Restoranın kapanmasına yakın saatlerde abur cubur tarzı şeyler almak için cüzdanımı cebime atarak markete gittim. Kısa süre içinde alışverişimi yapıp çıktım. Aslında direkt eve gidecektim ama bu saatte sokakta yalnız yürümenin pek güvenli olmayacağını düşünerek restorana döndüm babamla gitmek üzere.

Kapıdan içeri girdiğim an Chan ile çarpışmam bir yana, anın şoku ile ikimizin de öylece kalması kalbimi resmen arşa çıkarmıştı. Üstelik o belimden yakalamıştı düşmemem için değil mi? Kusura bakma Chan, sadece fiziksel olarak düşmemi engelledin.

Geri çekildikten sonra kızaran yanakları o kadar sevimliydi, tutup sıkmak istemiştim. Tabi bu sadece istek olarak kalmıştı.

Arkama yaslanıp derin bir nefes aldım. Hocanın anlattıkları bir kulağımdan giriyor diğer kulağımdan çıkıyordu. Çok da uykum vardı dün gece düşünmekten uyuyamadığım için. Şimdi ise cam kenarında oturuyor olmam sebebiyle dışarıdan gelen püfür püfür hava iyice mayışmamı sağlıyordu.

Daha fazla dayanamayarak kafamı sıranın üstündeki kollarıma yasladım. Teneffüse kadar biraz uyur, zil sesine uyanıp kahve almaya giderdim. En azından biraz kendime gelebilirdim bu sayede.

💙

Nazikçe dürtüldüğümü hissettsem de gözlerimi açmadım. Uyku daha ağır basıyordu. Ancak ardından bir ses duydum ve daha sert dürtülmeye başladım.

"Öyle bebek uyandırır gibi yapmayacaksın, biraz vahşi ol."

Bunu dedikten sonra delirtmek istercesine uyandırmaya çalışan Seungmin'i şuan patlaklamak istiyordum. Hızla kalkıp elini ittim. Seungmin ise gülerek ön sırada oturan Sue'ye döndü.
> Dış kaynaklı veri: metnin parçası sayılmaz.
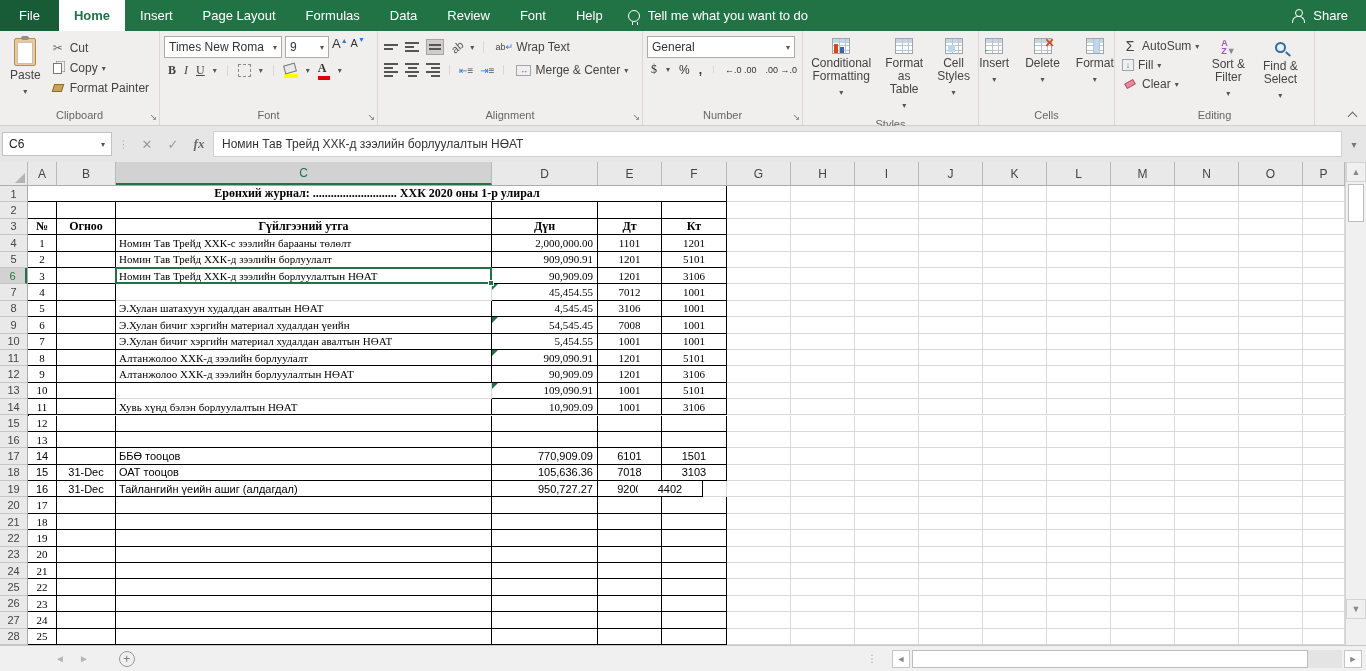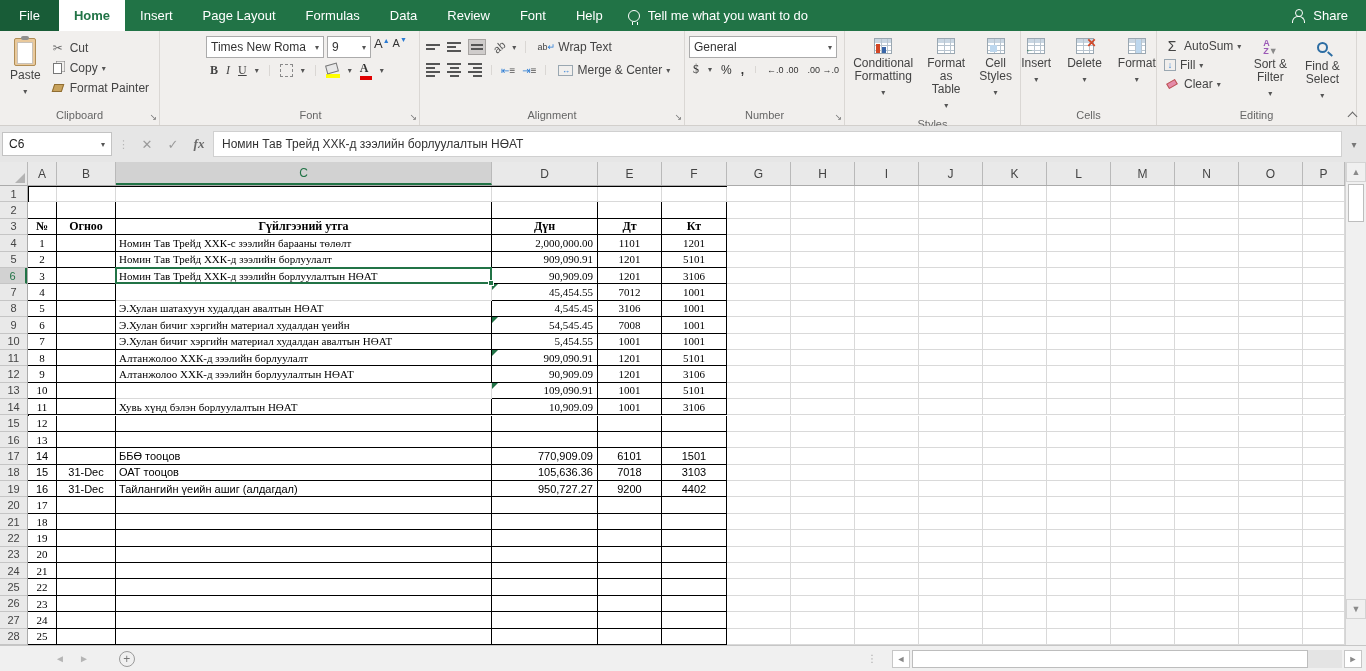--- a/index.html
+++ b/index.html
@@ -155,21 +155,21 @@
               <span style="width:10px;height:8px;background:#c8a25c;transform:skewX(-18deg);border:1px solid #8f6d32;"></span>
             </span>
             <span>Format Painter</span>
           </div>
       </div>
     </div>
     <div class="glabel">Clipboard</div>
     <span class="launcher">↘</span>
   </div>
 
-  <div class="rgroup" style="width:218px;margin-left:42px;">
+  <div class="rgroup" style="width:218px;">
     <div class="content" style="flex-direction:column;gap:3px;">
       <div style="display:flex;gap:3px;padding-top:2px;">
         <div class="fontbox" style="width:118px;">
             <span style="overflow:hidden;white-space:nowrap;">Times New Roma</span>
             <span class="dd" style="margin-left:auto;">▾</span>
           </div>
         <div class="fontbox" style="width:44px;">
             <span>9</span>
             <span class="dd" style="margin-left:auto;">▾</span>
           </div>
@@ -937,20 +937,21 @@
       <div class="gcell" style="width: 64px;"></div>
       <div class="gcell" style="width: 64px;"></div>
       <div class="gcell" style="width: 64px;"></div>
       <div class="gcell" style="width: 64px;"></div>
       <div class="gcell" style="width: 64px;"></div>
       <div class="gcell" style="width: 64px;"></div>
       <div class="gcell" style="width: 64px;"></div>
       <div class="gcell" style="width: 42px;"></div>
     </div>
     <div style="position: absolute; left: 0px; top: 0px; width: 699px; height: 459px; border-left: 1px solid rgb(0, 0, 0); border-top: 1px solid rgb(0, 0, 0); pointer-events: none;"></div>
+    <div class="tcell serif bold center" style="left: 0px; top: 0px; width: 699px; height: 16.3929px; font-size: 12px;">Ерөнхий журнал: ............................ ХХК 2020 оны 1-р улирал</div>
     <div class="tcell serif" style="left: 0px; top: 16.3929px; width: 29px; height: 16.3929px;"></div>
     <div class="tcell serif" style="left: 29px; top: 16.3929px; width: 59px; height: 16.3929px;"></div>
     <div class="tcell serif" style="left: 88px; top: 16.3929px; width: 376px; height: 16.3929px;"></div>
     <div class="tcell serif" style="left: 464px; top: 16.3929px; width: 106px; height: 16.3929px;"></div>
     <div class="tcell serif" style="left: 570px; top: 16.3929px; width: 64px; height: 16.3929px;"></div>
     <div class="tcell serif" style="left: 634px; top: 16.3929px; width: 65px; height: 16.3929px;"></div>
     <div class="tcell serif bold center hdr" style="left: 0px; top: 32.7857px; width: 29px; height: 16.3929px; font-size: 12px;">№</div>
     <div class="tcell serif bold center hdr" style="left: 29px; top: 32.7857px; width: 59px; height: 16.3929px; font-size: 12px;">Огноо</div>
     <div class="tcell serif bold center hdr" style="left: 88px; top: 32.7857px; width: 376px; height: 16.3929px; font-size: 12px;">Гүйлгээний утга</div>
     <div class="tcell serif bold center hdr" style="left: 464px; top: 32.7857px; width: 106px; height: 16.3929px; font-size: 12px;">Дүн</div>
@@ -1042,21 +1043,21 @@
     <div class="tcell sans center" style="left: 29px; top: 278.679px; width: 59px; height: 16.3929px;">31-Dec</div>
     <div class="tcell sans left" style="left: 88px; top: 278.679px; width: 376px; height: 16.3929px;">ОАТ тооцов</div>
     <div class="tcell sans right" style="left: 464px; top: 278.679px; width: 106px; height: 16.3929px;">105,636.36</div>
     <div class="tcell sans center" style="left: 570px; top: 278.679px; width: 64px; height: 16.3929px;">7018</div>
     <div class="tcell sans center" style="left: 634px; top: 278.679px; width: 65px; height: 16.3929px;">3103</div>
     <div class="tcell sans center" style="left: 0px; top: 295.071px; width: 29px; height: 16.3929px;">16</div>
     <div class="tcell sans center" style="left: 29px; top: 295.071px; width: 59px; height: 16.3929px;">31-Dec</div>
     <div class="tcell sans left" style="left: 88px; top: 295.071px; width: 376px; height: 16.3929px;">Тайлангийн үеийн ашиг (алдагдал)</div>
     <div class="tcell sans right" style="left: 464px; top: 295.071px; width: 106px; height: 16.3929px;">950,727.27</div>
     <div class="tcell sans center" style="left: 570px; top: 295.071px; width: 64px; height: 16.3929px;">9200</div>
-    <div class="tcell sans center" style="left: 634px; top: 295.071px; width: 65px; height: 16.3929px;">4402</div>
+    <div class="tcell sans center" style="left: 610px; top: 295.071px; width: 65px; height: 16.3929px;">4402</div>
     <div class="tcell serif center" style="left: 0px; top: 311.464px; width: 29px; height: 16.3929px;">17</div>
     <div class="tcell serif center" style="left: 29px; top: 311.464px; width: 59px; height: 16.3929px;"></div>
     <div class="tcell serif left" style="left: 88px; top: 311.464px; width: 376px; height: 16.3929px;"></div>
     <div class="tcell serif right" style="left: 464px; top: 311.464px; width: 106px; height: 16.3929px;"></div>
     <div class="tcell serif center" style="left: 570px; top: 311.464px; width: 64px; height: 16.3929px;"></div>
     <div class="tcell serif center" style="left: 634px; top: 311.464px; width: 65px; height: 16.3929px;"></div>
     <div class="tcell serif center" style="left: 0px; top: 327.857px; width: 29px; height: 16.3929px;">18</div>
     <div class="tcell serif center" style="left: 29px; top: 327.857px; width: 59px; height: 16.3929px;"></div>
     <div class="tcell serif left" style="left: 88px; top: 327.857px; width: 376px; height: 16.3929px;"></div>
     <div class="tcell serif right" style="left: 464px; top: 327.857px; width: 106px; height: 16.3929px;"></div>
"Bak, hemen uyandı. Sen anlamazsın bu işlerden tabi doğal olarak."

Saçma sapan bir şeyle Sue'ye artistik taslamasına gözlerimi devirdim ve ayağı kalkıp kafasına sertçe vurdum. Sue ufak bir kahkaha attı.

"İnsan evladı öyle mi uyandırılır öküz?"

"Ben seni hep böyle uyandırıyorum... Ne yapayım kızım uykun ağır."

Oflayarak omuzlarımı düşürdüm. Anlık hiddetim son bulmuştu.

"Ne oldu bu kadar önemli?"

Seungmin kaşlarını çattı.
"Unuttun mu? Spor salonunda Jeong İn'in tenis maçı vardı bugün."

Elimi alnıma vurdum.
"Tamamen aklımdan çıkmış ya.. Gidelim."

Seungmin önde, biz Sue ile biraz daha geride ilerlerken Sue koluma girmişti. Seungmin'in duymaması için biraz kısık bir ses tonuyla sordu.

"Hala şu vicdan azabı konusu mu?"

Bakışlarımı ona çevirip olumlu anlamda kafamı salladım.

"Bence biraz rahatlaman gerekiyor. Tamam, Chaeyoung haksızdı demiyorum. Ama bugünlerde kızlar hoşlandıkları erkekleri elde etmek için neler neler yapıyorlar, aklın almaz yani. Bu yüzden sen de daha fazla kendini kötü hissetmemelisin."

İç çektim.
"Öyle mi dersin?"

"Hm, kesinlikle. Ben Felix'e yanaşan her kızı dövdüğüm için vicdan azabı duysaydım oho~"

Bu dediğine gülüp kafamı salladım. O sırada Seungmin bize dönmüştü. Elleri cebinde geri geri ilerlemeye başladı.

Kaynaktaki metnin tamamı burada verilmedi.